In fact, the Warehouse Receipt System and to a large extent ACE itself was built on the early demand from the World Food Programme (WFP). ACE had very little trade volume when WFP started buying through ACE in 2010. ACE developed the BVO (Bid Volume Only) auctions for WFP procurements. BVO basically means that the buyer specifies all the terms, expect the price. Suppliers will then attend the auction and compete on price. It like an open tender. In the first 3 years WFP was responsible for 75% of ACE’s trade volume. ACE build the systems and structures and then manages to migrate volume away from WFP. During the subsequent years, WFPs share was less than 15% of ACE’s total volume. A remarkable tale of what can be developed around a steady demand. Just imagine what could be done with the demand from Government, WFP and other institutional buyers.

Unfortunately, WFP is no longer using the BVO system, but ACE and WFP has signed a MOU detailing how WFP will procure from farmers through private sector, utilising the Warehouse Receipt System as aggregation, settlement and audit trial. ACE is also providing services to a leading tobacco company, where contracted farmers will deposit groundnuts in the selected certified warehouses. Commodity Services Limited (CSL) (a new entity in the ACE Ecosystem established to house the collateral management, monitoring and inspection requirements of the exchange) is managing the flow of warehouse receipts, with ACE linking non-contracted farmers (when needed) and settling the farmers through the settlement system. ACE has also successfully linked farmers and traders to United Refineries Limited (URL) in Zimbabwe utilising the Warehouse Receipt System.

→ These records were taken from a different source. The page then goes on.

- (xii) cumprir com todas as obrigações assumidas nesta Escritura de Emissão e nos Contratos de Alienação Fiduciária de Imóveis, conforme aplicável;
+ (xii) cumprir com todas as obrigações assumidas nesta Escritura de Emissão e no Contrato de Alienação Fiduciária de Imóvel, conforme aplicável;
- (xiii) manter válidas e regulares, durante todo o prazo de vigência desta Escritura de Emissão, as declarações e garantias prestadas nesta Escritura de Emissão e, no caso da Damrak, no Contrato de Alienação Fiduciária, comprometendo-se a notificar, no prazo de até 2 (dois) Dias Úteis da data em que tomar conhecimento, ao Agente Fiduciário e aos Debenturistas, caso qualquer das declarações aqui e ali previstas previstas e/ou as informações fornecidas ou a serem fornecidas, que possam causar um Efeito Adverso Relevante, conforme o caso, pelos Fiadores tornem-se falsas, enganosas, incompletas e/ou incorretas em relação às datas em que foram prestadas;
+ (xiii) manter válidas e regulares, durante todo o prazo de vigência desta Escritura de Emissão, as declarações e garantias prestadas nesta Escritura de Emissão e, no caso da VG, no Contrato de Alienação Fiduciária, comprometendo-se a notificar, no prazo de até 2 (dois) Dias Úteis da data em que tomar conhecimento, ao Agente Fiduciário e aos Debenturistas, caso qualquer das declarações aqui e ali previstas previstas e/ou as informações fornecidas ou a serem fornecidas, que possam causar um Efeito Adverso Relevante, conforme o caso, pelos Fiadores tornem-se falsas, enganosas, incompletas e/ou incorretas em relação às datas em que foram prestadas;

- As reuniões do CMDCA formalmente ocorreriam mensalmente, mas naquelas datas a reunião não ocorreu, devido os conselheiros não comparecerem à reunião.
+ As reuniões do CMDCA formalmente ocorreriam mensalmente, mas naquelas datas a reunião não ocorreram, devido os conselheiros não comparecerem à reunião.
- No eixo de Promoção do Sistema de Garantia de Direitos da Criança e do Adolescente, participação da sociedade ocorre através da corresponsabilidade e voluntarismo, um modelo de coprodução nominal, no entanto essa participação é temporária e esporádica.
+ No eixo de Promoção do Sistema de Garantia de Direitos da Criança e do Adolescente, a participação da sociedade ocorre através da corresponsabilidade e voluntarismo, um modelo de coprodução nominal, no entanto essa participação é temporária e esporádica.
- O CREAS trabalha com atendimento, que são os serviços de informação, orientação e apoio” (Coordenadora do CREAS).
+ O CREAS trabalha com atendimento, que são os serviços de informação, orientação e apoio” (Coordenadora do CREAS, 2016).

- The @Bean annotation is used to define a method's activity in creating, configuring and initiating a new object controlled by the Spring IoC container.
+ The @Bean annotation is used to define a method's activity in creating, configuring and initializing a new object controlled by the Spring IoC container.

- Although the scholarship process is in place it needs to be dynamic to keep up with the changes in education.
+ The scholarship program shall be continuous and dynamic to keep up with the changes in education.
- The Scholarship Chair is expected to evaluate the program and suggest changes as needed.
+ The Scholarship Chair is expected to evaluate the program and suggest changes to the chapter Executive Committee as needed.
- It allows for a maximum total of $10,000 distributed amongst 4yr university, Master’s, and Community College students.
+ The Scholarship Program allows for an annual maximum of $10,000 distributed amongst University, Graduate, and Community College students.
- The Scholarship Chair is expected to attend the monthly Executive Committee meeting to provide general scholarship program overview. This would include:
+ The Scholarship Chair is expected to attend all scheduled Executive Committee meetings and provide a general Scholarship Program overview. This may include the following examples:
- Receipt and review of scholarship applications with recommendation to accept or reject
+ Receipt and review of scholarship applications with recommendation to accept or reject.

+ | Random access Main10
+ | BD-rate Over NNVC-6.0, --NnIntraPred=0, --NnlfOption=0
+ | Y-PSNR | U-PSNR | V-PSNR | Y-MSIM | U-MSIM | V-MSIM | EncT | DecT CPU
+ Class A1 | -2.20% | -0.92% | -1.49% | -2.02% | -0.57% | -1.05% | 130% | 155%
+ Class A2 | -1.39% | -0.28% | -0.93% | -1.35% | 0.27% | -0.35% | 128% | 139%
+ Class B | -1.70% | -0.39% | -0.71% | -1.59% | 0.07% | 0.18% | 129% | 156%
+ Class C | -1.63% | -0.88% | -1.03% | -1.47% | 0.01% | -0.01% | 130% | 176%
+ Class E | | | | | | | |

These demand drivers are crucial for ACEs ability to further the development of structured trade. The export market has a particular appeal to ACE. The benefit of the Warehouse Receipt System to foreign buyers is obvious. They can take ownership of any commodity, in any certified warehouse and transport it out of Malawi when it is needed. For the export buyer, volume is crucial – they really need to be confident that volume is there, so they are sure of delivery.

ACE is confident that trade volume will increase if ACE keeps building more relationships with market makers, continue to develop commodity finance options and continue to promote the Warehouse Receipt System as an aggregation system for farmers. There is a critical volume which needs to be reached. ACE is not sure where the bar is, but it will be a tipping point and, from then on, buying and selling warehouse receipts will be the default way to trade agricultural commodities.